Brian blinked and realized that the Major was standing at the foot of his bed and that the light had barely begun to show through the windows.
“Sir?” replied Brian.
“Wake up! I need you dressed and down at the kennels right this moment!” screeched the Major.
“Yes Sir!” replied Brian. He started to get up and realized that he had mud on his feet and all over the sheets. “Damn!” he thought. “Getting careless.” He waited until the Major was completely out of the room before he got up. Luckily the mud came off easily. Brian swept the mud out of the bed, made it and got dressed. He reported to the kennels just as dawn began to break. As he approached, he saw the problem and why the Major was having hissy fits. In the kennel with the German Shepherds was Corporal Tomas. Naked.
“Let me handle this Major,” said Brian.
The Major blinked and stood off to one side. Brian didn’t open the kennel, but instead crouched down and began to speak Metis softly and quietly. In a moment, Tomas blinked, and sat up. He realized where he was and just let his head sink back down onto his knees. He was crying.
Brian made motions for the rest of the men watching to move away. He took a blanket that Henry had brought him and slowly walked into the kennel. The dogs sniffed him, and moved away. When he got to Tomas, he offered him the blanket. Tomas took it and wrapped up in it.
“Eh, Tomas. You okay?” Brian asked quietly.
“Non, I wan’ go home. Can’ take this no more. Can’ breath. I miss my mate. She cry, I cry. Is no good,” Tomas said under his breath. He was shaking, and it wasn’t from cold.

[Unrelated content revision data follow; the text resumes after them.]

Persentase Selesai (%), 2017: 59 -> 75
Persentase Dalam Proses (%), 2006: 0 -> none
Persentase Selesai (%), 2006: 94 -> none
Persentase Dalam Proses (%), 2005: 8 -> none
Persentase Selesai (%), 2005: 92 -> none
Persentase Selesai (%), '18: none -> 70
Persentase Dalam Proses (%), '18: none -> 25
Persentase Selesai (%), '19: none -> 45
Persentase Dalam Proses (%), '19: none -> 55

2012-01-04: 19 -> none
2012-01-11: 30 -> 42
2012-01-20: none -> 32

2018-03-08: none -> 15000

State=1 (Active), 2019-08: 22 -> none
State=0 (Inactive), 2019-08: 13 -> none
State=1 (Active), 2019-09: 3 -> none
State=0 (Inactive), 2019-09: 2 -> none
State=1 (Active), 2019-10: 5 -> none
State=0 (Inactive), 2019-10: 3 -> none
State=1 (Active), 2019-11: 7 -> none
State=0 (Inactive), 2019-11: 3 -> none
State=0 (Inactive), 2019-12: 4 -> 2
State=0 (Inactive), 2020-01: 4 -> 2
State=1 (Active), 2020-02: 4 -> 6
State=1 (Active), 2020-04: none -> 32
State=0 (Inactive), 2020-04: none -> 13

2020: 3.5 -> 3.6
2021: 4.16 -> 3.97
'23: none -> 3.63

“Come. Let’s get you clean. Fed. We talk,” said Brian.
Tomas nodded and let Brian lead him from the kennel. They walked to the barracks.
An hour later, Brian stood in front of the Major’s desk. He’d tried to figure a good way to explain things and wasn’t sure if it would work.
“Major, he got drunk and next thing he know, he is waking up in the kennel. He thinks one of the English make a joke and stick him there. He is heartsick. Can’t cope no more. He wants to leave and go home,” said Brian. While partially the truth, the local Englishmen had been none too friendly to the Canadians lately.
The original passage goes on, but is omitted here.